5 Tips to Remain Successful During a Changing Economy

Farm Credit of Western Arkansas’ Chief Financial Officer, Lori Schumacher, Chief Credit Officer, Justin Carter, and Loan Officer, Daniel Keeton, along with Krista Swanson of AgSCOPE, discuss key elements farmers and rural homeowners need to know.

Hannah Chambers

Hannah Chambers

Marketing & Communications Intern

The cost of living is on the rise, and the economy appears to be nearing a recession. Gas, groceries, utilities, interest rates, and other living expenses are significantly higher than in previous years. Supply chain issues are creating shortages and inflated prices. Because of this, consumers who wish to purchase land, build a home, or buy new inventory for their business may be hesitant to make large purchases.

Young farmers who hoped to build their own poultry houses or buy a neighboring track of land face challenges. Those who have been in the business for decades might be hesitant to acquire new loans due to increased interest rates, drought, and other complications. Either way, it’s important to gain insight into the best ways to navigate the current economy to maintain a successful business or make a new purchase.

Here are five tips to help you navigate the ever-changing economy.

Have rainy day fund

Be prepared for unforeseen financial emergencies.

Don’t forget taxes and fees

These important details can be overlooked.

When building, patience and flexibility are key

It may take longer than you think.

Develop trustworthy relationships

Relationships with your loan officer, insurance agent, realtor, or ag supplier are important.

Take advantage of Farm Credit Programs

Fixed rates, conversions, and Patronage can benefit you in the long run.

1. Have a rainy day fund

It’s essential to have physical cash in the bank for situations like health issues, unemployment, or required maintenance. Cash is still king, and in a changing economy, having savings to cover any unexpected costs is necessary. Living within means remains one of the most effective ways to build a savings account for unforeseen emergencies.

“Most people need some liquidity on their personal balance sheet. They need savings and cash on hand. If you lose your income source and have no funds in which to draw from to service your debt and family living expenses in the interim, that’s a problem."
Justin Carter Chief Credit Officer

2. Don't forget taxes and fees

When applying for a loan, understand the fees associated with paying off early, refinancing, or making other changes. Discussing the tax hits and benefits of additional purchases with a CPA can provide much-needed insight. These details, while often forgotten, are important to acknowledge and discuss with a CPA or loan officer so you can plan ahead financially.

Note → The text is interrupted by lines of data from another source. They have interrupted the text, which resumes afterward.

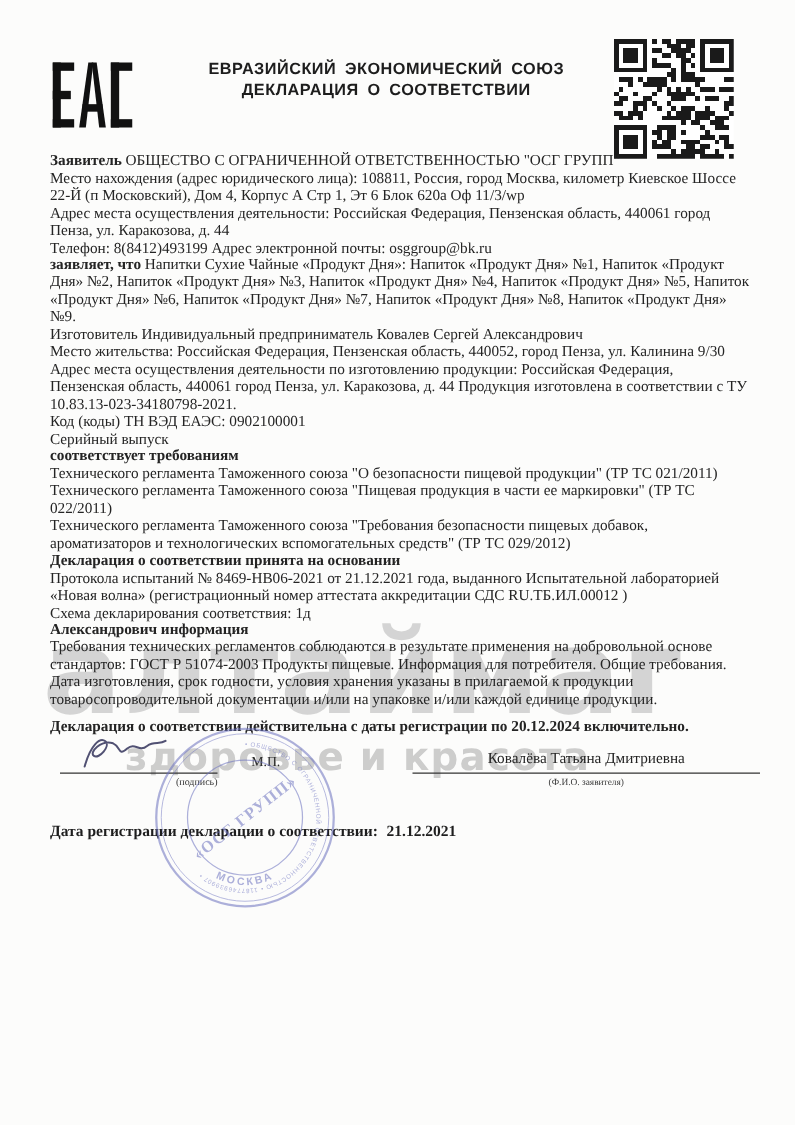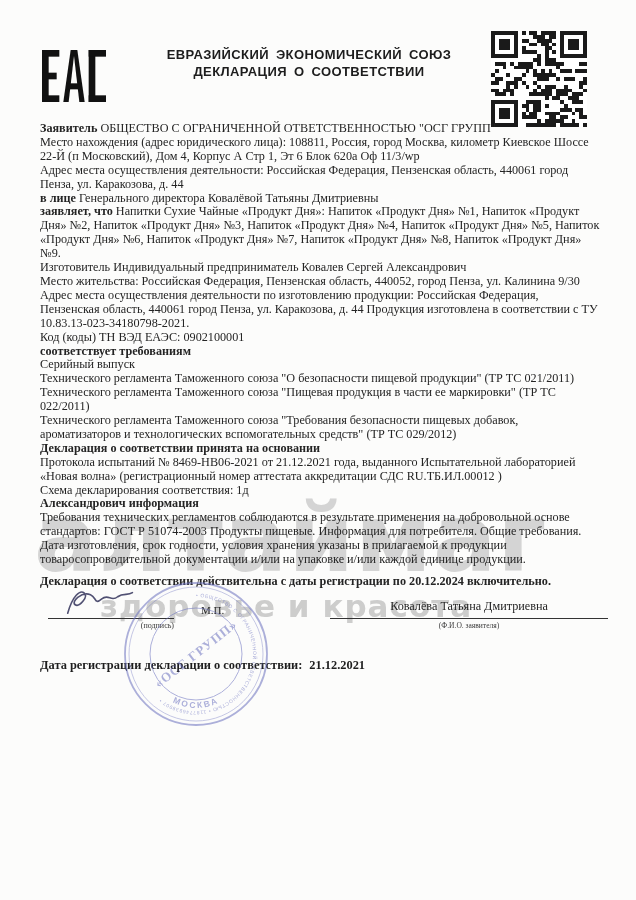--- a/index.html
+++ b/index.html
@@ -305,30 +305,29 @@
           <rect x="24" y="24" width="1" height="1"></rect>
         </g>
     </svg>
   </div>
 
   <div class="doc-body">
     <p class="ln"><b>Заявитель</b>
       <span>ОБЩЕСТВО С ОГРАНИЧЕННОЙ ОТВЕТСТВЕННОСТЬЮ "ОСГ ГРУПП"</span></p>
     <p class="ln"><span>Место нахождения (адрес юридического лица): 108811, Россия, город Москва, километр Киевское Шоссе 22-Й (п Московский), Дом 4, Корпус А Стр 1, Эт 6 Блок 620а Оф 11/3/wp</span></p>
     <p class="ln"><span>Адрес места осуществления деятельности: Российская Федерация, Пензенская область, 440061 город Пенза, ул. Каракозова, д. 44</span></p>
-    <p class="ln"><b>в лице</b>
-      <span>Генерального директора Ковалёвой Татьяны Дмитриевны</span></p>
+    <p class="ln"><span>Телефон: 8(8412)493199 Адрес электронной почты: osggroup@bk.ru</span></p>
     <p class="ln"><b>заявляет, что</b>
       <span>Напитки Сухие Чайные «Продукт Дня»: Напиток «Продукт Дня» №1, Напиток «Продукт Дня» №2, Напиток «Продукт Дня» №3, Напиток «Продукт Дня» №4, Напиток «Продукт Дня» №5, Напиток «Продукт Дня» №6, Напиток «Продукт Дня» №7, Напиток «Продукт Дня» №8, Напиток «Продукт Дня» №9.</span></p>
     <p class="ln"><span>Изготовитель Индивидуальный предприниматель Ковалев Сергей Александрович</span></p>
     <p class="ln"><span>Место жительства: Российская Федерация, Пензенская область, 440052, город Пенза, ул. Калинина 9/30</span></p>
     <p class="ln"><span>Адрес места осуществления деятельности по изготовлению продукции: Российская Федерация, Пензенская область, 440061 город Пенза, ул. Каракозова, д. 44 Продукция изготовлена в соответствии с ТУ 10.83.13-023-34180798-2021.</span></p>
     <p class="ln"><span>Код (коды) ТН ВЭД ЕАЭС: 0902100001</span></p>
+    <p class="ln"><span>Серийный выпуск</span></p>
     <p class="ln"><b>соответствует требованиям</b></p>
-    <p class="ln"><span>Серийный выпуск</span></p>
     <p class="ln"><span>Технического регламента Таможенного союза "О безопасности пищевой продукции" (ТР ТС 021/2011)</span></p>
     <p class="ln"><span>Технического регламента Таможенного союза "Пищевая продукция в части ее маркировки" (ТР ТС 022/2011)</span></p>
     <p class="ln"><span>Технического регламента Таможенного союза "Требования безопасности пищевых добавок, ароматизаторов и технологических вспомогательных средств" (ТР ТС 029/2012)</span></p>
     <p class="ln"><b>Декларация о соответствии принята на основании</b></p>
     <p class="ln"><span>Протокола испытаний № 8469-НВ06-2021 от 21.12.2021 года, выданного Испытательной лабораторией «Новая волна» (регистрационный номер аттестата аккредитации СДС RU.ТБ.ИЛ.00012 )</span></p>
     <p class="ln"><span>Схема декларирования соответствия: 1д</span></p>
     <p class="ln"><b>Александрович информация</b></p>
     <p class="ln"><span>Требования технических регламентов соблюдаются в результате применения на добровольной основе стандартов: ГОСТ Р 51074-2003 Продукты пищевые. Информация для потребителя. Общие требования. Дата изготовления, срок годности, условия хранения указаны в прилагаемой к продукции товаросопроводительной документации и/или на упаковке и/или каждой единице продукции.</span></p>
     <p class="ln gap-top"><b>Декларация о соответствии действительна с даты регистрации по 20.12.2024 включительно.</b></p>
   </div>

3. When building, patience and flexibility are key

Supply chain issues are arguably the main culprit, but building a home will likely take longer today than it would have in previous years. Form relationships with contractors and listen to their suggestions on what to buy and how early to order it. Take advantage of their expertise and learn how to be flexible when materials are not available or arrive later than scheduled. Also, remember they are navigating these challenges as well.

4. Develop trustworthy relationships

Develop genuine, trusting relationships with a local loan officer, insurance agent, realtor, or even the manager of the local feed store. Your local subject experts can provide tailored advice and flexibility when you need it the most. Working with these individuals to generate a plan for changing situations can ensure the success of your business. Rural homeowners do not have the same needs and concerns a full-time broiler farmer does. Before difficult times hit, be as specific as possible to create effective action plans. Farm Credit loan officers and employees understand rural living and the cyclical nature of agriculture and work to cater solutions for individual problems.

“Farm Credit is a relationship lender. You’re not a number with us. You’re a friend. You are somebody we know and are here to help.”
Daniel Keeton Prairie Grove Vice President

5. Take advantage of Farm Credit programs

Farm Credit of Western Arkansas offers a conversion option for their fixed rates loans. Customers can lock in their rate and not worry about rising rates impacting their payments. Later, if interest rates start to drop, Farm Credit can transfer the loan to the lower rate for a small fee, without refinancing the entire loan. During rising interest rates, Farm Credit recommends remaining on short-term, fixed pricing until rates start to decline, then switching to a long-term product at a lower rate. Additionally, as a cooperative, Farm Credit reduces the cost of borrowing by giving customers with agricultural loans a portion of their payment back in the form of yearly patronage.